Activation energies at metallic glass surface and bulk

According to Stevenson and Wolynes (26), the surface of glasses has a faster dynamics and a lower activation energy than bulk. To explore the activation energy, we applied molecular dynamics (MD) simulation combined with activation-relaxation technique nouveau (ARTn) (see Materials and Methods). The activation energy is defined as the thermally activated energy barrier required for a local structural excitation [in terms of β relaxation, or STZ (Shear transition zone)] in metallic glass, which corresponds to the energy difference between the saddle point configuration and that of an initial local energy minimum on the reaction pathway. Physically, it is related to the energy required to trigger a local hopping between neighboring sub-basins on the potential energy landscape. The results demonstrate that the activation energy at the surface of the Zr₅₀Cu₅₀ metallic glass is lower than the bulk value, as can be seen in Fig. 1A. To statistically analyze the activation energy distribution profiles, we divided the sample model into different layers with 4 Å in thickness parallel to the surface. As shown in Fig. 1B, the actual surface layer (0 to 4 Å) exhibits extraordinarily low energies (~0.05 eV), roughly behaving in an exponentially decaying mode. With the layer being away from the surface, it is intriguing to find another distribution combined at high energies (~1.5 eV) (see fig. S1), which suggests that bulk has a distinct activation energy from surface.

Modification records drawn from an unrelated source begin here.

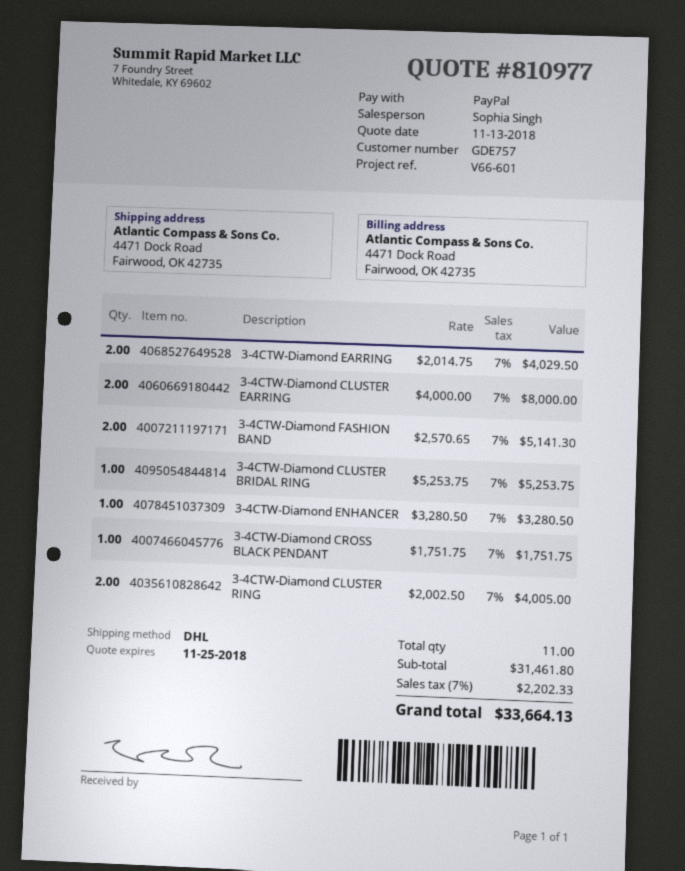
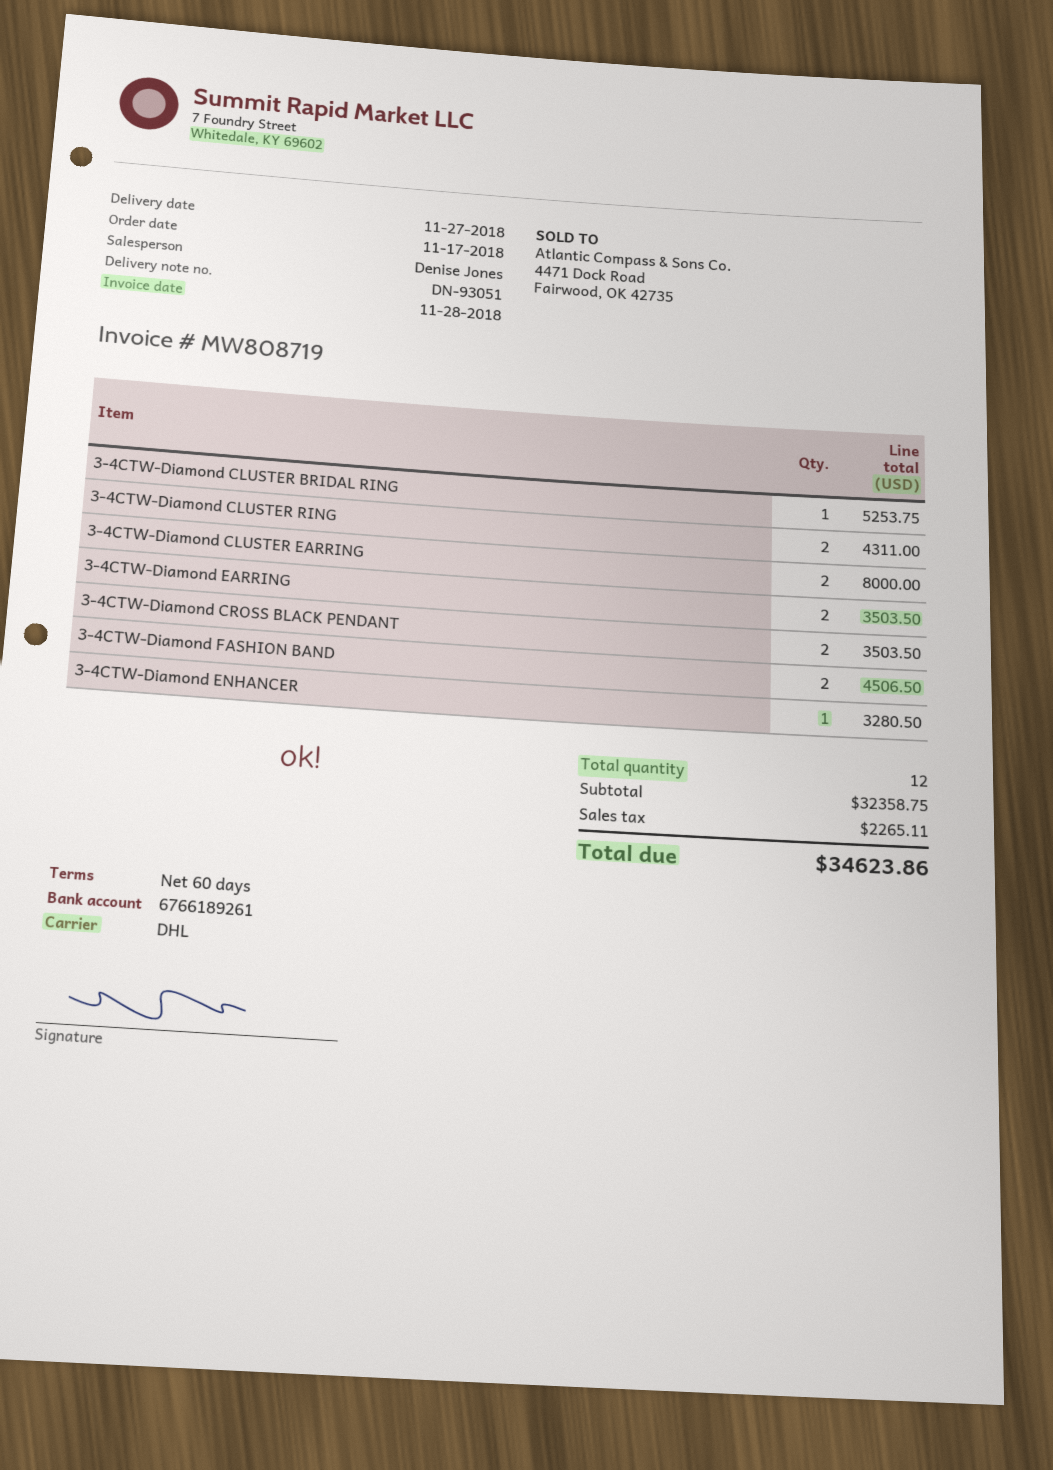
sales rep: Sophia Singh -> Denise Jones
3-4CTW-Diamond EARRING: 2 for 4029.50 -> 2 for 3503.50
3-4CTW-Diamond FASHION BAND: 2 for 5141.30 -> 2 for 4506.50
3-4CTW-Diamond CROSS BLACK PENDANT: 1 for 1751.75 -> 2 for 3503.50
3-4CTW-Diamond CLUSTER RING: 2 for 4005.00 -> 2 for 4311.00
total quantity: 11 -> 12
subtotal: 31461.80 -> 32358.75
tax: 2202.33 -> 2265.11
total: 33664.13 -> 34623.86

Here, we present two typical layers—a subsurface layer at 8 to 12 Å away from the surface and a bulk layer away over 28 Å. Evidently, the low-energy peak gradually weakens, and the high-energy peak develops to the prominent one, indicating the transition from a surface-dominant mode to a bulk-dominant one.

Fig. 1. Activation energy of metallic glass surface through MD simulations.

(A) Activation energy map obtained by MD simulation. (B) Distribution of the activation energies at different distances away from the surface.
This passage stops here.